In 1882, Madeleine married the wealthy Count Ludwik Józef Krasiński (1833–1885) who was 27 years her senior. They had a daughter, Maria Ludwika (1883–1958), who married Prince Adam Czartoryski in 1901. As a widow, Countess Krasinska spent most of her time at her property near Igumen (now Chervyen in Minsk Province) and also visited the properties inherited from her father.

In 1904, she fell in love with the young prince Wacław Mikołaj Radziwiłł (1880–1914) who was 19 years younger than her (she was 45, he was 26). They married in London on March 30, 1906. The scandal isolated them. The prince was dismissed from society, their London relations turned away from them. They left to settle in Kuchcičy, owned by the princess. He was dedicated to the management of the property which included an immense forest of pines and oaks of 27,000 dessiatines (73,000 acres).
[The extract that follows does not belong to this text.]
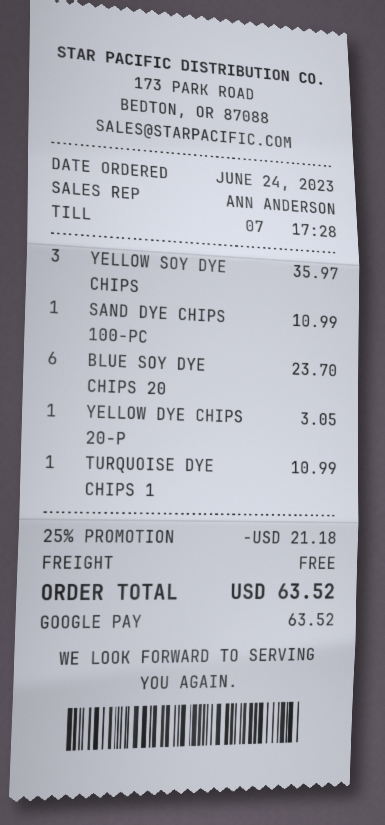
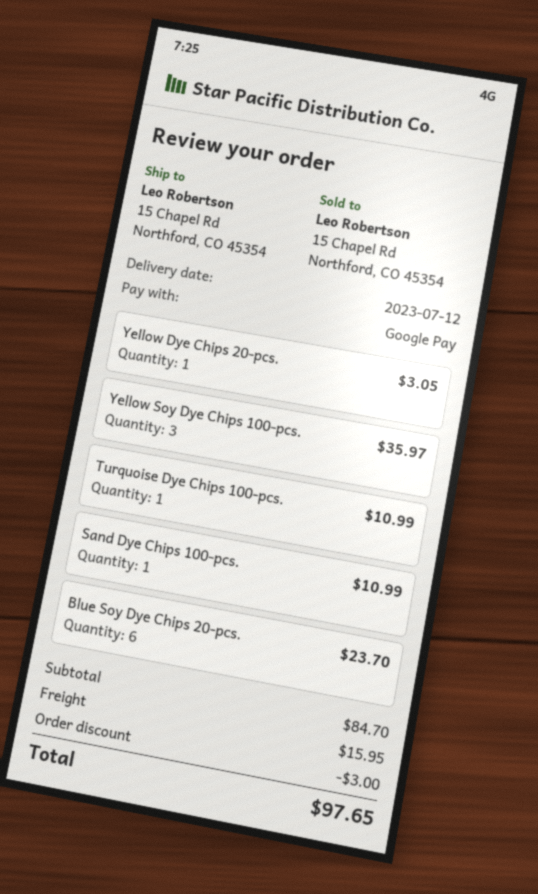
discount: 21.18 -> 3.00
shipping: 0.00 -> 15.95
total: 63.52 -> 97.65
Prince Radziwiłł fought in the Russian Imperial Army during the First World War and died at the beginning of the war in East Prussia. She devoted herself to works of charity and becomes a Dominican tertiary. She was at the head of a large fortune with 18 estates and immense forests. She lived in Kaunas, then in Germany. Finally she was ruined and in 1932, finished her days in Fribourg, in a convent of Dominicans. Her ashes were reburied in Minsk.

==Philanthropy==
She financed a Belarusian newspaper, Biełarus, the publishing house Zahlanie sonce i ŭ naše vakonce, a society to fight against alcoholism, a school of the village of Kuchcičy. She received representatives of Belarusian culture such as Vaclav Iwanowski (Vatslav Ivanovski), a Minister of Education in 1918 of the Belarusian People's Republic (shot in 1943 by the NKGB); the Lutskevich brothers publishers of the Belarusian weekly Nasha Niva (1906–1915); Roman Skirmunt, member of the Third Duma (1910–1911) and Chairman of the Belarusian People's Committee (1915–1917); or Edward Woyniłłowicz a politician. She materially aided Maksim Bahdanovič in publishing his first books, as well as Maksim Haretski, Jakub Kolas and Anton Levitsky. She helped finance Vilnius University.

Radziwiłł also helped charitable works like the convent of Druya with their high school which was opened by the Marianists of the Immaculate Conception in 1923; had a seminary built in Vilnius and donated to the construction of the St Casimir's Lithuanian Church in London. She is active at the Minsk Charity Society helping victims of the war. After the war, she financed the seminary for the Belarusian Greek Catholic Church in Rome and members of the "Lithuanian Renaissance". She donated funds to build a church in Warsaw, and orphanages and children's homes in Minsk. She donated 1,009 books to the Lithuanian Scientific Society. In 1930, she was awarded the Order of the Lithuanian Grand Duke Gediminas (1st degree).